The `constant_score` query assigns a score of `1.0` to all documents matched
by the filter.
[source,console]
---------------------------------
GET _search
{
"query": {
"constant_score": {
"filter": {
"term": {
"status": "active"
}
}
}
}
}
---------------------------------
[[named-queries]]
==== Named queries
Each query accepts a `_name` in its top level definition. You can use named
queries to track which queries matched returned documents. If named queries are
used, the response includes a `matched_queries` property for each hit.
NOTE: Supplying duplicate `_name` values in the same request results in undefined behavior. Queries with duplicate names may overwrite
each other. Query names are assumed to be unique within a single request.
[source,console]
----
GET /_search
{
"query": {
"bool": {
"should": [
{ "match": { "name.first": { "query": "shay", "_name": "first" } } },
{ "match": { "name.last": { "query": "banon", "_name": "last" } } }
],
"filter": {
"terms": {
"name.last": [ "banon", "kimchy" ],
"_name": "test"
}
}
}
}
}
----
The request parameter named `include_named_queries_score` controls whether scores associated
with the matched queries are returned or not. When set, the response includes a `matched_queries`
map that contains the name of the query that matched as a key and its associated score as the value.

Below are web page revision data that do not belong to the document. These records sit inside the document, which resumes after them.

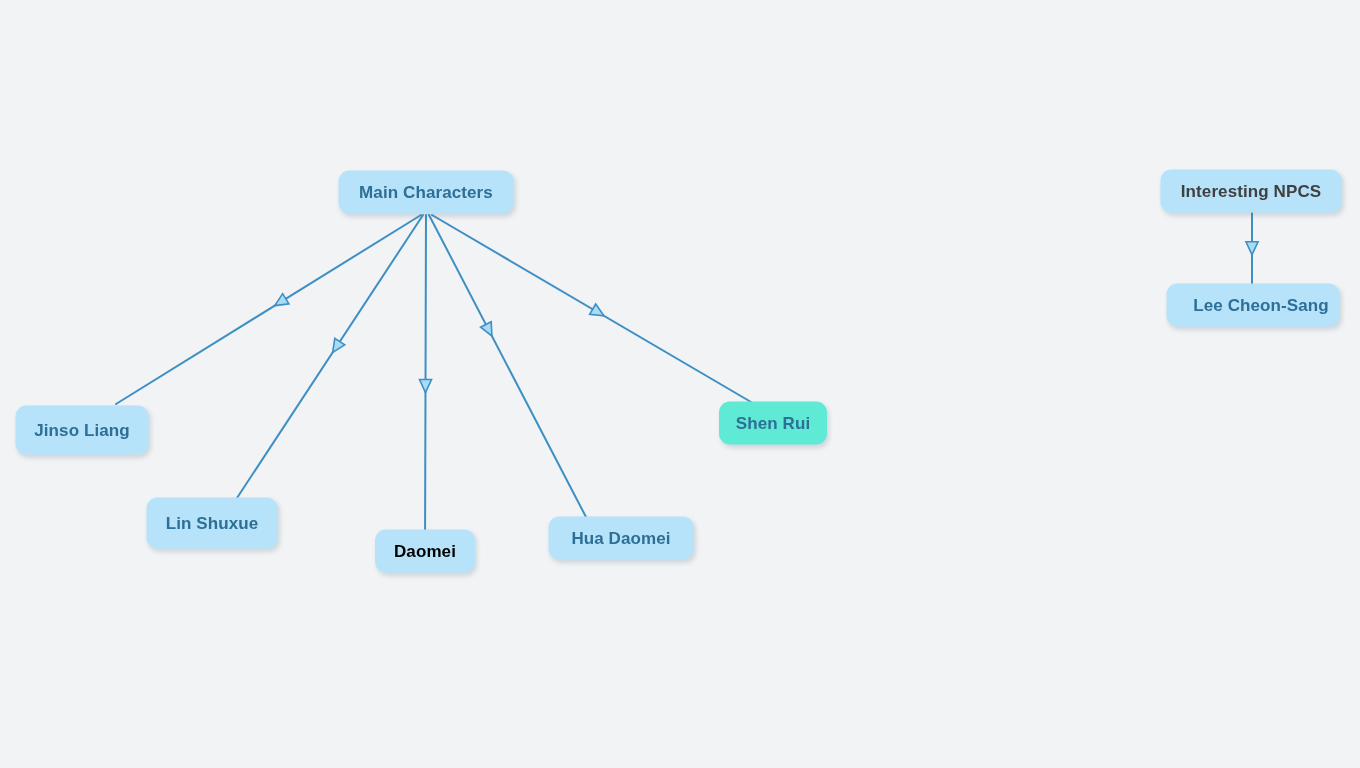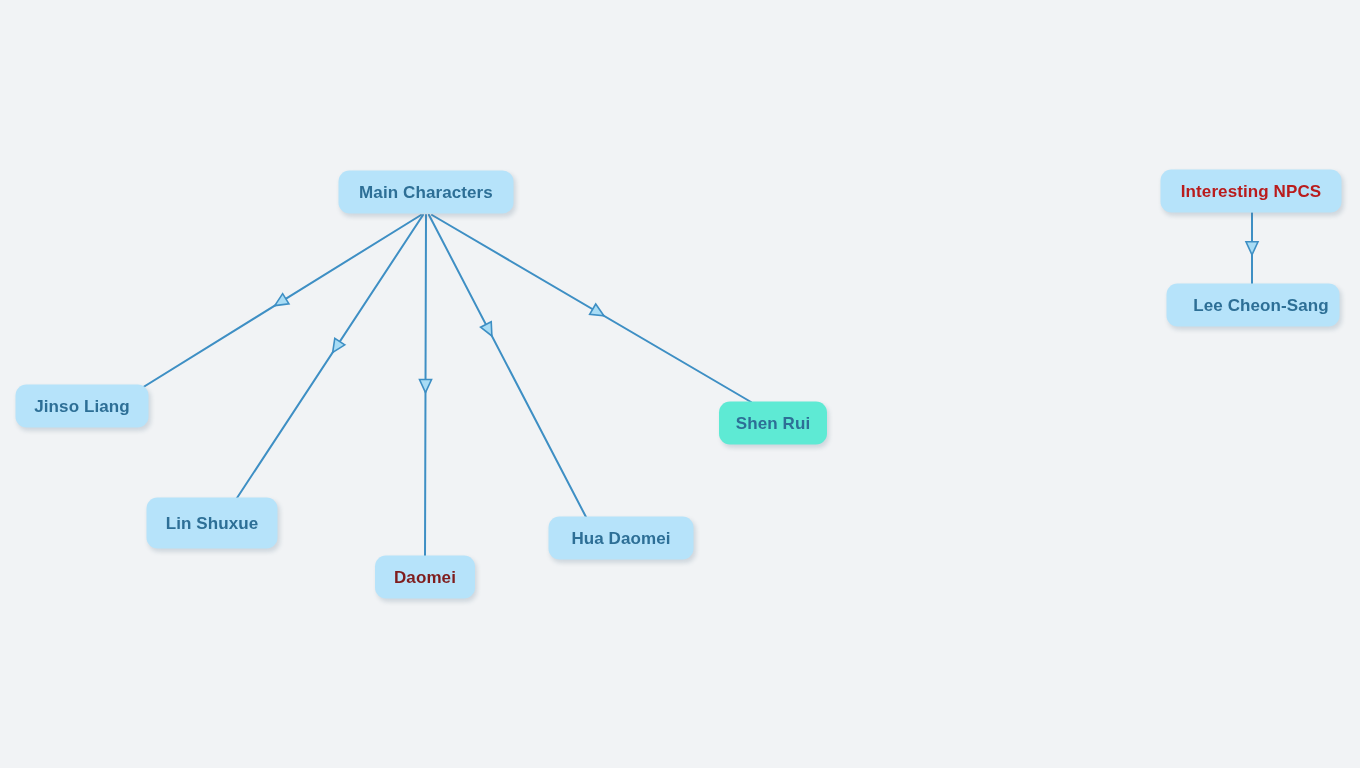"Interesting NPCS" div.node { color: #b91c1c -> #404040 }
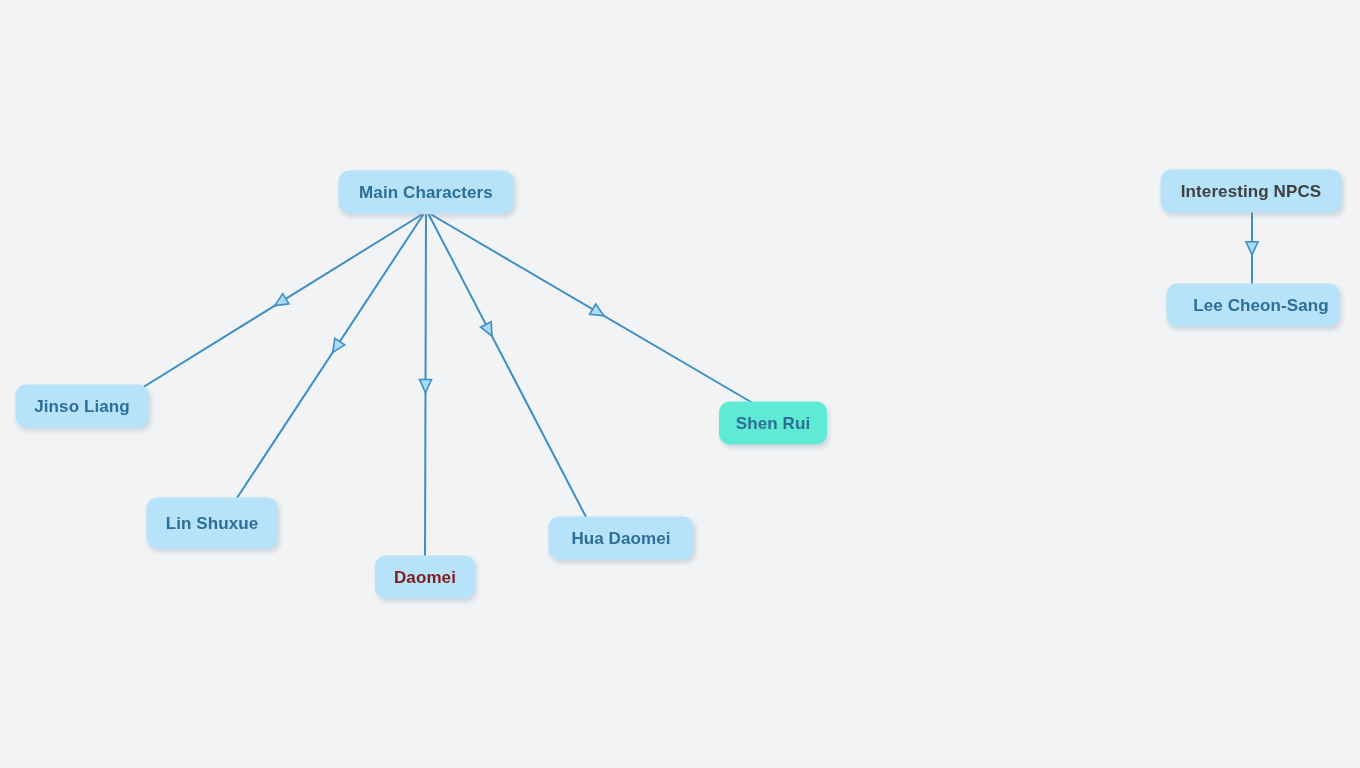"Jinso Liang" div.node { height: 43px -> 49px; top: 406px -> 430px }
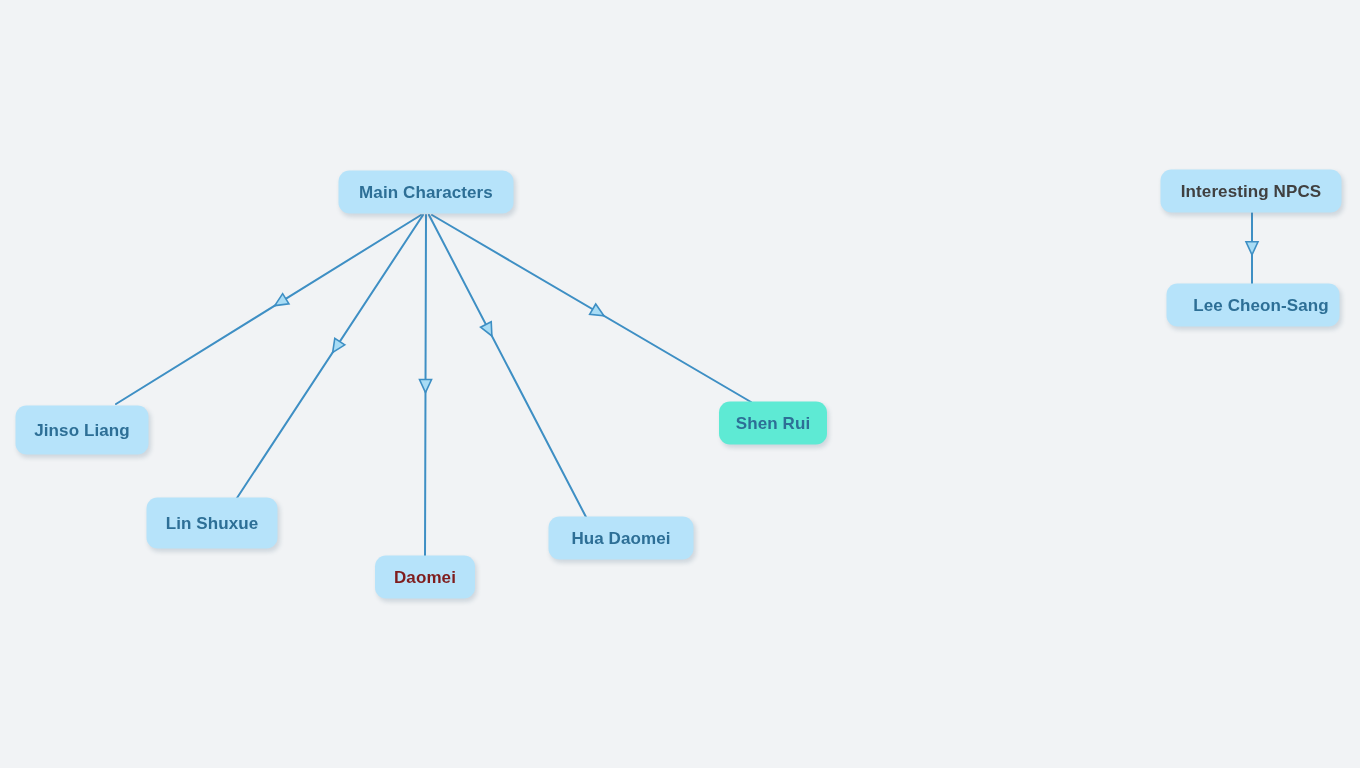"Daomei" div.node { color: #7f1d1d -> #000000; top: 577px -> 551px }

WARNING: Note that the score might not have contributed to the final score of the document, for instance named queries that appear
in a filter or must_not contexts, or inside a clause that ignores or modifies the score like `constant_score` or `function_score_query`.
[source,console]
----
GET /_search?include_named_queries_score
{
"query": {
"bool": {
"should": [
{ "match": { "name.first": { "query": "shay", "_name": "first" } } },
{ "match": { "name.last": { "query": "banon", "_name": "last" } } }
],
"filter": {
"terms": {
"name.last": [ "banon", "kimchy" ],
"_name": "test"
}
}
}
}
}
----
NOTE: This functionality reruns each named query on every hit in a search
response. Typically, this adds a small overhead to a request. However, using
computationally expensive named queries on a large number of hits may add
significant overhead. For example, named queries in combination with a
`top_hits` aggregation on many buckets may lead to longer response times.